*WHAT TO WORK ON*
Which lines below contain the word "different"? Copy each of them.

*DATA RECORDS*
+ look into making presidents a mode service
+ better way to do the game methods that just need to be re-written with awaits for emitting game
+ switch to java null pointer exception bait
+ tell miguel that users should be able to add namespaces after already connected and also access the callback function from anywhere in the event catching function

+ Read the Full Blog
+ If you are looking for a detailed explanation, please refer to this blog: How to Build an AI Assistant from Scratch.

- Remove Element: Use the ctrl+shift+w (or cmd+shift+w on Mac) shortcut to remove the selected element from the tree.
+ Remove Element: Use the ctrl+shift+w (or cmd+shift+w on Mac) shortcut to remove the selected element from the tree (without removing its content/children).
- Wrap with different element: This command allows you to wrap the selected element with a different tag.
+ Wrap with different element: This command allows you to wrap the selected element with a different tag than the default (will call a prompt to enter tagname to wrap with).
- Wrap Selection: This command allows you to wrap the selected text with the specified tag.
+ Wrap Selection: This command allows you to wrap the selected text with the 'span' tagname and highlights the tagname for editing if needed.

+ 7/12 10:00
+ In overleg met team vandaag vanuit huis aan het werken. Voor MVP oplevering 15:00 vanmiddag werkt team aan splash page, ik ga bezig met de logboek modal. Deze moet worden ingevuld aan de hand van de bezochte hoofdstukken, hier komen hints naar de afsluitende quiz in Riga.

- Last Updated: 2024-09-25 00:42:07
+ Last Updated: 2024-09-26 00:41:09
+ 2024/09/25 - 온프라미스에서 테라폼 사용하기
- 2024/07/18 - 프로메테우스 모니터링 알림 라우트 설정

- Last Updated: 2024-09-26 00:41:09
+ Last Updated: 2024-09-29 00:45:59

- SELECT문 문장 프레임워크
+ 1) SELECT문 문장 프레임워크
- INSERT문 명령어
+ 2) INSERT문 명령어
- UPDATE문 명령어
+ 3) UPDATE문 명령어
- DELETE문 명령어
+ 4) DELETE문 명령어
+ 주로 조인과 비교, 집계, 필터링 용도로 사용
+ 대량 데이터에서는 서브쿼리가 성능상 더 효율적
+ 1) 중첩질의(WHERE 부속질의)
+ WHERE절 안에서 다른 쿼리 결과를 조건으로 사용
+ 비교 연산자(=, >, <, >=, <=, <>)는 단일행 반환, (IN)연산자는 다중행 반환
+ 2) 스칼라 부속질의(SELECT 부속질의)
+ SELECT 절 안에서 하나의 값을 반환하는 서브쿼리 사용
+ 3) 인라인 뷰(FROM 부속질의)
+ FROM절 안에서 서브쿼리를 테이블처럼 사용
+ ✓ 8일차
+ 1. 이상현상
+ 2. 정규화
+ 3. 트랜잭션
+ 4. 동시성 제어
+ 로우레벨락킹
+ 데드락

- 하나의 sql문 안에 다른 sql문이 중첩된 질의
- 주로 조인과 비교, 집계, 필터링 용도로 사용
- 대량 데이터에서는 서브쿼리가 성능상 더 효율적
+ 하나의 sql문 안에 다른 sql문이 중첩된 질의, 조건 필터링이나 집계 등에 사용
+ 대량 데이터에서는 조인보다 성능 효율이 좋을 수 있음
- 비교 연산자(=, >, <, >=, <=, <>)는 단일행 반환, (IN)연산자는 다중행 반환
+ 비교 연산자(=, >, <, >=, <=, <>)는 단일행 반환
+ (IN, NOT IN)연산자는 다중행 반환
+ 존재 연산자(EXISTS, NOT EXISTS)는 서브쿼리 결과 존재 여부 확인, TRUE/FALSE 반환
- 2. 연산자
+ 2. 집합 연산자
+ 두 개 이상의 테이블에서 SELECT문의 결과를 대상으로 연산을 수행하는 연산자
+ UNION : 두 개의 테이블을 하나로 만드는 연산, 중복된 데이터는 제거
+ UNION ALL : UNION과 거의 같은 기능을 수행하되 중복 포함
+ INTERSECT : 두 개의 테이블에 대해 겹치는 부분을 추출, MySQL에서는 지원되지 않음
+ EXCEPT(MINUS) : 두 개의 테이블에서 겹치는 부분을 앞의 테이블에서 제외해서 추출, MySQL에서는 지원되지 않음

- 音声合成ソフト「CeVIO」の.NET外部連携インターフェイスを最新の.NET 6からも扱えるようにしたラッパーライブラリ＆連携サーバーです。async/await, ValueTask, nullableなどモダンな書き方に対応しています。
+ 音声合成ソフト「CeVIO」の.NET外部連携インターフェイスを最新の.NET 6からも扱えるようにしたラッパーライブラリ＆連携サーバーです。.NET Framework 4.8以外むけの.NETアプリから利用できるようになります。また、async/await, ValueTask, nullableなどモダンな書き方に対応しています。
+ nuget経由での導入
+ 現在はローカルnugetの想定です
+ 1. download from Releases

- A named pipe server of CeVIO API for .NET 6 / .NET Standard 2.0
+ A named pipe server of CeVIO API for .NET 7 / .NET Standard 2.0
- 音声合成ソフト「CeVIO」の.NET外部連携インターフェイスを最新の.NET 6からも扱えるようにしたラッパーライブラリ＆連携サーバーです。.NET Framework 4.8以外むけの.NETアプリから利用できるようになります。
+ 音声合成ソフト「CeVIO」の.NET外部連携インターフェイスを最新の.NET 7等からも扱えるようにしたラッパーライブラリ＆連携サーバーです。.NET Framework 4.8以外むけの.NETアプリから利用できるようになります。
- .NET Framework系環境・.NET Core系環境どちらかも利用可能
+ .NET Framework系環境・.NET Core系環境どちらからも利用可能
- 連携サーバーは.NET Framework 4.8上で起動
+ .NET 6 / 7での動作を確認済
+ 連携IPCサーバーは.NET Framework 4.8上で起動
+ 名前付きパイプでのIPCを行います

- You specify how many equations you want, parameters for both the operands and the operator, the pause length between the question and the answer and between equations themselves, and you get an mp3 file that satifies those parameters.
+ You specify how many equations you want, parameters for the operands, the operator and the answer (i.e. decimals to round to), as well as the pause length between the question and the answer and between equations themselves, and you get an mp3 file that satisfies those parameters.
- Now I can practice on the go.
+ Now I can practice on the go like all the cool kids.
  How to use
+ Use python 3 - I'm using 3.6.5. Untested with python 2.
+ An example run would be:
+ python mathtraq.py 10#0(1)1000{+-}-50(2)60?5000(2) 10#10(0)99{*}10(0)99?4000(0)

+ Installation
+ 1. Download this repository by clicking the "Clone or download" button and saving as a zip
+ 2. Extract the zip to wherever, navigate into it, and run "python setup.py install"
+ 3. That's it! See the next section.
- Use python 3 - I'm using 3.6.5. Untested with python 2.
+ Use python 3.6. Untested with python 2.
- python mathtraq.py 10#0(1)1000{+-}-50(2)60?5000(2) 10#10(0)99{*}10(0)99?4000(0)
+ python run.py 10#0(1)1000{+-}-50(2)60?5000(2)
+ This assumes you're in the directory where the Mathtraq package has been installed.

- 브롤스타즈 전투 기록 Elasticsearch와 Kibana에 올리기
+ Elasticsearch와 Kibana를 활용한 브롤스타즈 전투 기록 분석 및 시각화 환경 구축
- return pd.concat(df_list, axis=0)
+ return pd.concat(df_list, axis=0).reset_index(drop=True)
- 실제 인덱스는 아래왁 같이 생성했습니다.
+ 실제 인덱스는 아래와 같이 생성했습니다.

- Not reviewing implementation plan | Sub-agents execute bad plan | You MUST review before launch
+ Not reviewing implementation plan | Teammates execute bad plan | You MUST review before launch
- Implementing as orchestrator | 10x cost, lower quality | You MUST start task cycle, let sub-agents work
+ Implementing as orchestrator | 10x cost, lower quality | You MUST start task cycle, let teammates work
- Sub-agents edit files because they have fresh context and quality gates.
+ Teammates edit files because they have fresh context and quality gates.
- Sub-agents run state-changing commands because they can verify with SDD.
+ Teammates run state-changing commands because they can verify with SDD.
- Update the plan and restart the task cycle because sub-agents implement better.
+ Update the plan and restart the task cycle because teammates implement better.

*WRITTEN RESPONSE*
- Wrap with different element: This command allows you to wrap the selected element with a different tag.
+ Wrap with different element: This command allows you to wrap the selected element with a different tag than the default (will call a prompt to enter tagname to wrap with).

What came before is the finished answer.